• RECORDS FOR THE TASK
◆ ◆ ◆ ◆

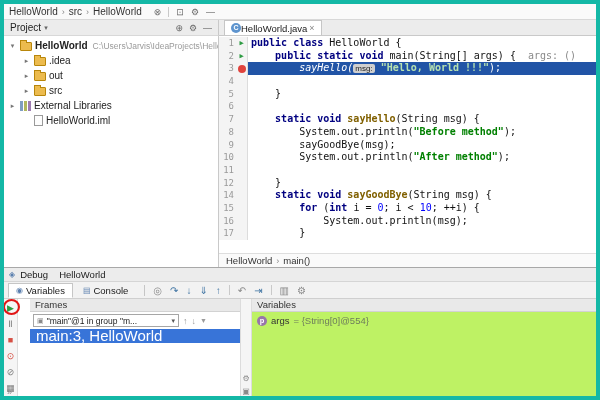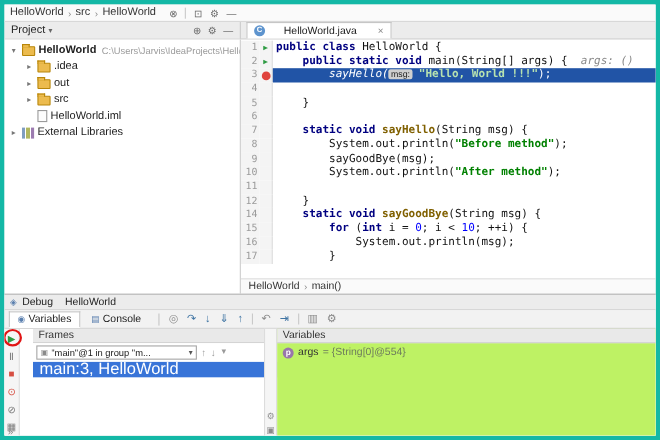--- a/index.html
+++ b/index.html
@@ -25,38 +25,38 @@
   .tlabel{font-size:10px;color:#222}
   .b{font-weight:bold}
   .tsuffix{color:#9a9a9a;font-size:8.5px;margin-left:2px}
   .ic-folder,.ic-project{width:12px;height:9px;background:#ecbb4e;border:1px solid #b8860b;border-radius:1px;position:relative;display:inline-block;flex:none;margin-top:2px}
   .ic-folder::before,.ic-project::before{content:"";position:absolute;left:-1px;top:-3px;width:5px;height:2px;background:#ecbb4e;border:1px solid #b8860b;border-bottom:none}
   .ic-file{width:9px;height:11px;background:#fdfdfd;border:1px solid #9a9a9a;display:inline-block;flex:none}
   .ic-library{width:11px;height:10px;display:inline-block;flex:none;background:linear-gradient(90deg,#7f9dc0 0 3px,#fff 3px 4px,#b0b65e 4px 7px,#fff 7px 8px,#9c7bb0 8px 11px)}
 
   
   .tabbar{position:absolute;left:215px;top:16px;width:381px;height:16px;background:#ececec;border-bottom:1px solid #c9c9c9;display:flex;align-items:flex-end;padding-left:5px}
-  .tab{height:15px;background:#fff;border:1px solid #c6c6c6;border-bottom:none;display:inline-flex;align-items:center;gap:17px;padding:0 6px;font-size:9.5px}
+  .tab{height:15px;background:#fff;border:1px solid #c6c6c6;border-bottom:none;display:inline-flex;align-items:center;gap:0;padding:0 6px;font-size:9.5px}
   .classbadge{width:10px;height:10px;background:#5e94ce;color:#fff;border-radius:50%;font-size:7px;line-height:10px;text-align:center;font-weight:bold;flex:none}
   .tabclose{color:#888;font-size:9px;margin-left:2px}
 
   
   .editor{position:absolute;left:215px;top:32px;width:381px;height:217px;background:#fff;overflow:hidden;padding-top:1px}
   .cl{display:flex;height:12.7px;line-height:12.7px;font-family:"DejaVu Sans Mono",monospace;font-size:10px}
   .gut{width:17px;padding-right:2px;text-align:right;color:#9a9a9a;font-size:9px;background:#f4f4f4;flex:none}
   .gicon{width:12px;background:#f4f4f4;border-right:1px solid #dcdcdc;flex:none;display:flex;align-items:center;justify-content:center}
   .runico{color:#2e9b43;font-size:7px}
   .bpico{width:8px;height:8px;border-radius:50%;background:#e0433d;display:inline-block}
   .codebox{flex:1;padding-left:3px;white-space:pre}
   .codebox.current{background:#2154a6}
   .sk{color:#000080;font-weight:bold}
   .ss{color:#008000;font-weight:bold}
   .sn{color:#0000ff}
   .sd{color:#806000;font-weight:bold}
-  .sh{color:#8a8a8a;font-style:italic}
+  .sh{color:#8a8a8a;}
   .schip{background:#cfcfcf;color:#222;border-radius:2px;padding:0 2px;font-size:8px;font-family:"Liberation Sans",sans-serif}
   .sp{color:#111}
   .sw{color:#fff}
   .swi{color:#fff;font-style:italic}
   .sws{color:#b7e2b0;font-weight:bold}
   .ed-bc{position:absolute;left:215px;top:249px;width:381px;height:14px;background:#fafafa;border-top:1px solid #dedede;display:flex;align-items:center;gap:4px;padding:0 7px;font-size:9.5px;color:#333}
 
   
   .debug{position:absolute;left:0;top:263px;width:596px;height:133px;background:#f7f7f7;border-top:1px solid #a8a8a8}
   .dbg-tabs{height:14px;display:flex;align-items:center;gap:5px;padding:0 5px;background:#ececec;border-bottom:1px solid #d5d5d5;font-size:9.5px}
@@ -145,29 +145,29 @@
       <div class="trow" style="padding-left: 18px;">
         <span class="t-arrow">▸</span>
         <span class="ic-folder"></span>
         <span class="tlabel">out</span>
       </div>
       <div class="trow" style="padding-left: 18px;">
         <span class="t-arrow">▸</span>
         <span class="ic-folder"></span>
         <span class="tlabel">src</span>
       </div>
+      <div class="trow" style="padding-left: 4px;">
+        <span class="t-arrow">▸</span>
+        <span class="ic-library"></span>
+        <span class="tlabel">External Libraries</span>
+      </div>
       <div class="trow" style="padding-left: 18px;">
         <span class="t-arrow"></span>
         <span class="ic-file"></span>
         <span class="tlabel">HelloWorld.iml</span>
-      </div>
-      <div class="trow" style="padding-left: 4px;">
-        <span class="t-arrow">▸</span>
-        <span class="ic-library"></span>
-        <span class="tlabel">External Libraries</span>
       </div>
     </div>
 
   <div class="tabbar">
     <div class="tab">
       <span class="classbadge">C</span>
       <span class="tablabel">HelloWorld.java</span>
       <span class="tabclose">×</span>
     </div>
   </div>

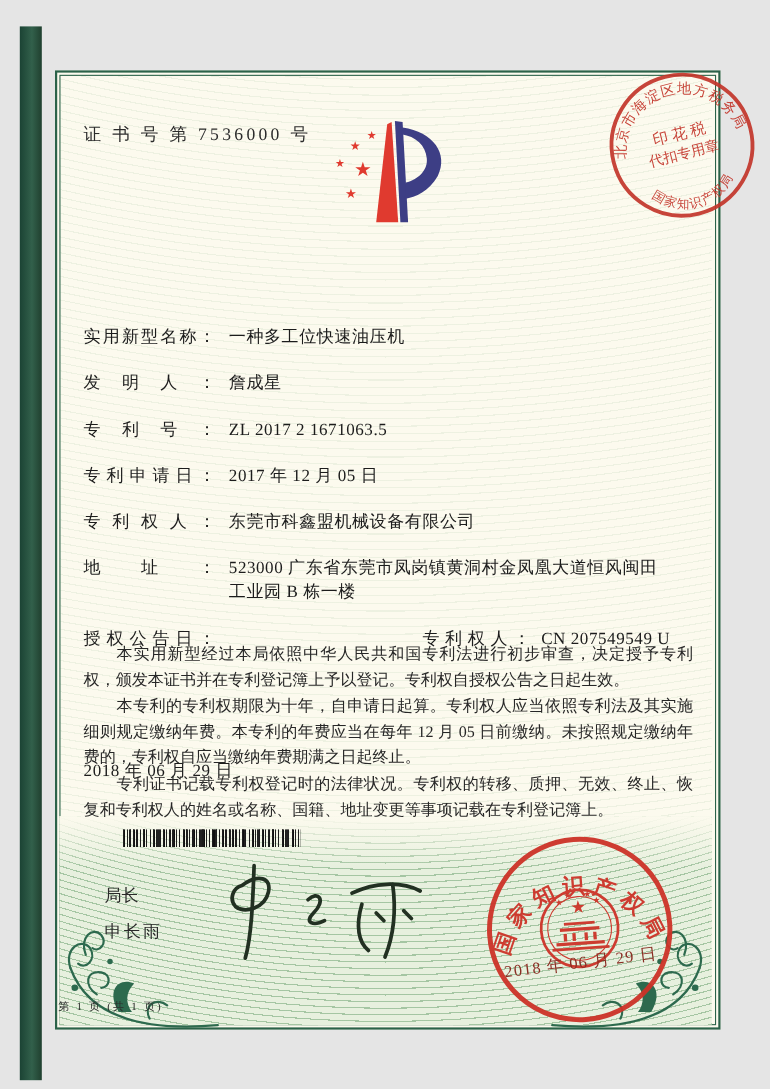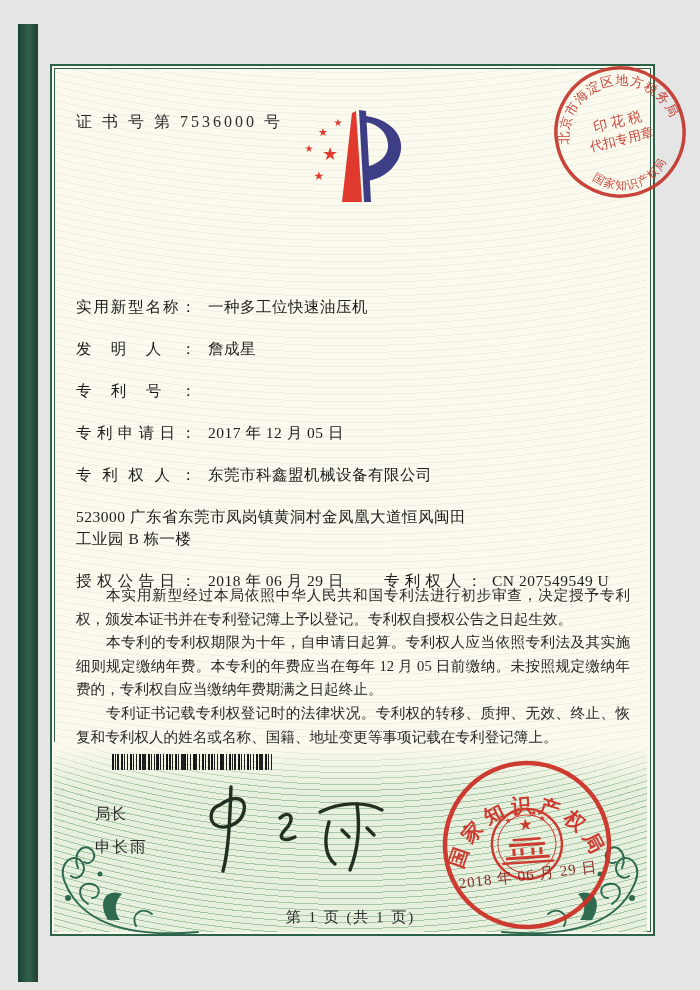--- a/index.html
+++ b/index.html
@@ -34,21 +34,21 @@
   .logo{position:absolute; left:292px; top:108px; width:122px; height:104px; z-index:2;}
   .tax-seal{position:absolute; left:546px; top:58px; width:148px; height:148px;
     transform:rotate(-14deg); z-index:5; opacity:.92;}
   .title{position:absolute; left:53px; width:595px; top:206px; z-index:2;
     text-align:center; font-size:35px; font-weight:700; letter-spacing:11px; color:#1f1f1f;}
 
   .fields{position:absolute; left:76px; top:296px; width:554px; font-size:15.5px; z-index:2; color:#1c1c1c;}
   .frow{display:flex; line-height:21.5px; margin-bottom:20.5px;}
   .flabel{width:120px; flex:0 0 120px; text-align:justify; text-align-last:justify; margin-right:12px;}
   .fvalue{flex:1; letter-spacing:.5px;}
-  .frow.grant{position:relative;}
+  .frow.grant{position:relative;flex-direction:column;}
   .pair2{position:absolute; left:308px; top:0; display:flex;}
   .pair2 .flabel{width:98px; flex:0 0 98px; margin-right:10px;}
 
   .body-text{position:absolute; left:76px; top:584px; width:554px; z-index:2;
     font-size:14.6px; line-height:23.6px; color:#272727; text-align:justify;}
   .body-text p{margin:0; text-indent:2.05em;}
 
   .barcode{position:absolute; left:112px; top:754px; width:161px; height:16px; z-index:3;
     background-image:
       repeating-linear-gradient(90deg,#1c1c1c 0 1px,transparent 1px 3px),
@@ -59,22 +59,22 @@
     font-family:"Liberation Sans","DejaVu Sans",sans-serif; color:#2a2a2a;}
   .director .name{margin-top:12px; letter-spacing:2px;}
   .signature{position:absolute; left:185px; top:780px; z-index:3;}
 
   .main-seal{position:absolute; left:438px; top:756px; width:178px; height:178px;
     transform:rotate(-4deg); z-index:4; opacity:.95;}
   .seal-date{position:absolute; left:430px; top:866px; width:196px; z-index:5;
     text-align:center; transform:rotate(-7deg);
     font-size:15px; letter-spacing:1px; color:#8a2e24;}
 
-  .footer{position:absolute; left:53px; top:908px; width:595px; text-align:center;
-    z-index:3; font-size:15px; letter-spacing:2px; color:#2c2c2c;}
+  .footer{position:absolute; left:53px; top:908px; width:595px; text-align:left;
+    z-index:3; font-size:10px; letter-spacing:2px; color:#2c2c2c;}
 </style>
 </head>
 <body>
 
 <div class="page">
 
   <div class="spine"></div>
 
   <div class="frame"></div>
   <div class="waves-all"></div>
@@ -153,30 +153,32 @@
     <div class="frow">
       <span class="flabel">实用新型名称：</span>
       <span class="fvalue">一种多工位快速油压机</span>
     </div>
     <div class="frow">
       <span class="flabel">发明人：</span>
       <span class="fvalue">詹成星</span>
     </div>
     <div class="frow">
       <span class="flabel">专利号：</span>
+      <span class="fvalue">ZL 2017 2 1671063.5</span>
     </div>
     <div class="frow">
       <span class="flabel">专利申请日：</span>
       <span class="fvalue">2017 年 12 月 05 日</span>
     </div>
     <div class="frow">
       <span class="flabel">专利权人：</span>
       <span class="fvalue">东莞市科鑫盟机械设备有限公司</span>
     </div>
     <div class="frow">
+      <span class="flabel">地址：</span>
       <span class="fvalue">
         <div>523000 广东省东莞市凤岗镇黄洞村金凤凰大道恒风闽田</div>
         <div>工业园 B 栋一楼</div>
       </span>
     </div>
     <div class="frow grant">
       <span class="flabel">授权公告日：</span>
       <span class="fvalue">2018 年 06 月 29 日</span>
       <span class="pair2">
         <span class="flabel">专利权人：</span>

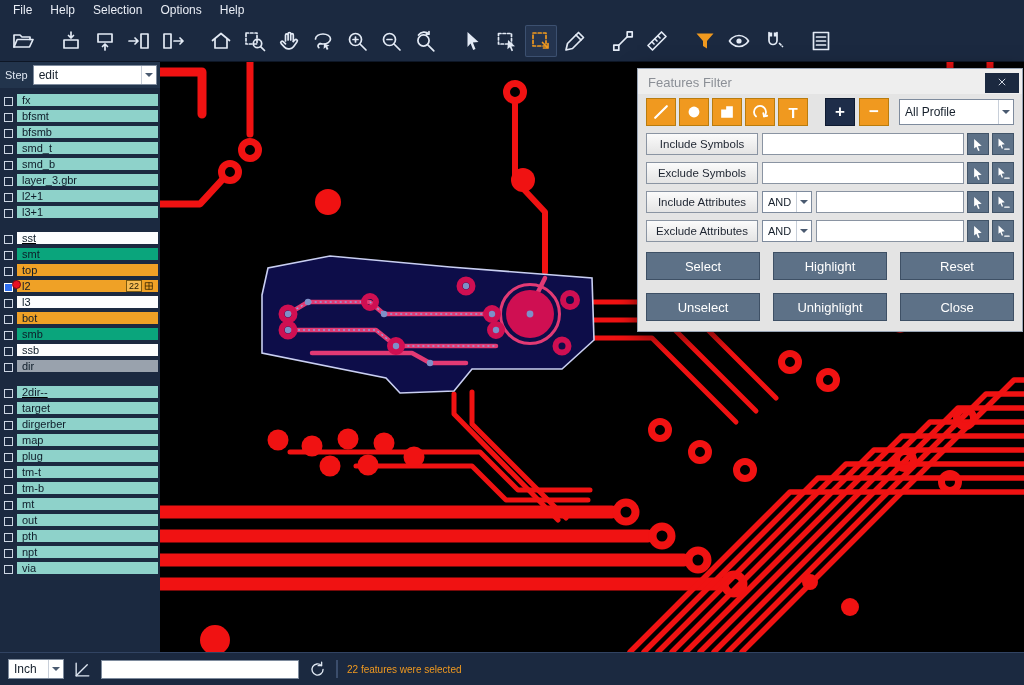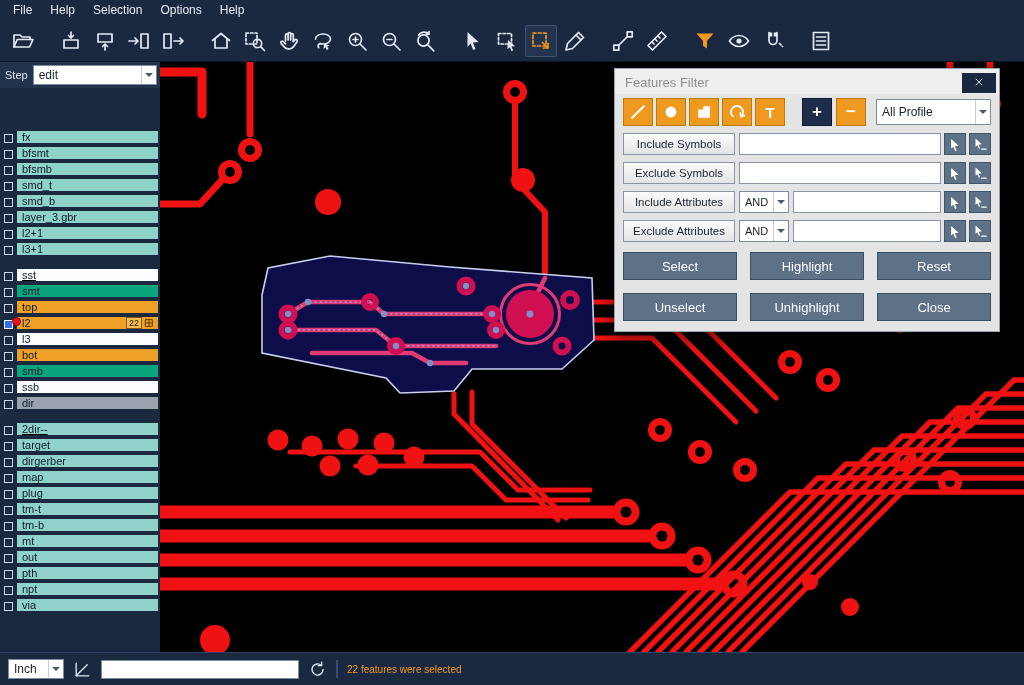--- a/index.html
+++ b/index.html
@@ -17,21 +17,21 @@
     background:#1b2940; display:flex; align-items:center; padding:0 6px;
     border-bottom:1px solid #0d1625; }
   .tb-btn { width:32px; height:32px; display:flex; align-items:center;
     justify-content:center; color:#e3eaf5; border-radius:2px; margin:0 1px; }
   .tb-btn svg { width:24px; height:24px; }
   .tb-btn.grp { margin-left:15px; }
   .tb-btn.active { color:#f0991f; background:#24344f; box-shadow:inset 0 0 0 1px #3c5070; }
   .tb-btn.accent { color:#f0991f; }
   
   .sidebar { position:absolute; top:62px; left:0; width:160px; bottom:33px;
-    background:#1b2940; display:flex; flex-direction:column;gap:37px; }
+    background:#1b2940; display:flex; flex-direction:column; }
   .step-row { height:26px; display:flex; align-items:center; gap:5px;
     padding:0 3px 0 5px; background:#22344c; }
   .step-label { color:#dfe7f2; font-size:11px; }
   .select { background:#fff; border:1px solid #7e8b9d; height:20px; display:flex;
     align-items:center; font-size:12px; color:#16202c; padding-left:5px;
     position:relative; flex:1; }
   .caret { margin-left:auto; width:15px; align-self:stretch; display:flex;
     align-items:center; justify-content:center; border-left:1px solid #c8cfd9; }
   .caret::after { content:''; border:4px solid transparent; border-top-color:#4a5a70;
     margin-top:4px; }
@@ -52,21 +52,21 @@
     line-height:10px; color:#241a02; background:#f6bb52; }
   .grid-ic { width:11px; height:11px; margin-left:2px; color:#241a02; display:flex; }
   .grid-ic svg { width:10px; height:10px; }
   .side-info { flex:1; margin-top:2px; background:#263950; display:flex;
     flex-direction:column; justify-content:flex-end; padding:6px 8px 8px; }
   .coord { color:#edf2f9; font-size:13px; line-height:20px; }
   
   .canvas { position:absolute; left:160px; top:62px; right:0; bottom:33px; background:#000; }
   .canvas svg { position:absolute; inset:0; width:100%; height:100%; }
   
-  .dialog { position:absolute; left:614px; top:68px; width:386px; background:#e4e4e4;
+  .dialog { position:absolute; left:637px; top:68px; width:386px; background:#e4e4e4;
     border:1px solid #98a4b5; box-shadow:0 4px 18px rgba(0,0,0,.6); z-index:5; }
   .dlg-title { height:25px; display:flex; align-items:center; padding:2px 3px 0 10px;
     font-size:13px; color:#8b8f96; background:#eeeeee; }
   .dlg-close { margin-left:auto; width:34px; height:20px; background:#1b2940;
     color:#cfd6e2; display:flex; align-items:center; justify-content:center; }
   .dlg-close svg { width:10px; height:10px; }
   .dlg-tools { display:flex; align-items:center; padding:4px 8px 7px; }
   .tool-btn { width:30px; height:28px; background:#f0991f; border:1px solid #b97c0e;
     color:#fff; display:flex; align-items:center; justify-content:center; margin-right:3px; }
   .tool-btn svg { width:20px; height:20px; }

◆ ◆ ◆ ◆

• ACTION ITEM
Pull out all lines from the entries above in which the word "bold" appears.

• SOLUTION FOR THIS PROBLEM
   .b{font-weight:bold}
   .classbadge{width:10px;height:10px;background:#5e94ce;color:#fff;border-radius:50%;font-size:7px;line-height:10px;text-align:center;font-weight:bold;flex:none}
   .sk{color:#000080;font-weight:bold}
   .ss{color:#008000;font-weight:bold}
   .sd{color:#806000;font-weight:bold}
   .sws{color:#b7e2b0;font-weight:bold}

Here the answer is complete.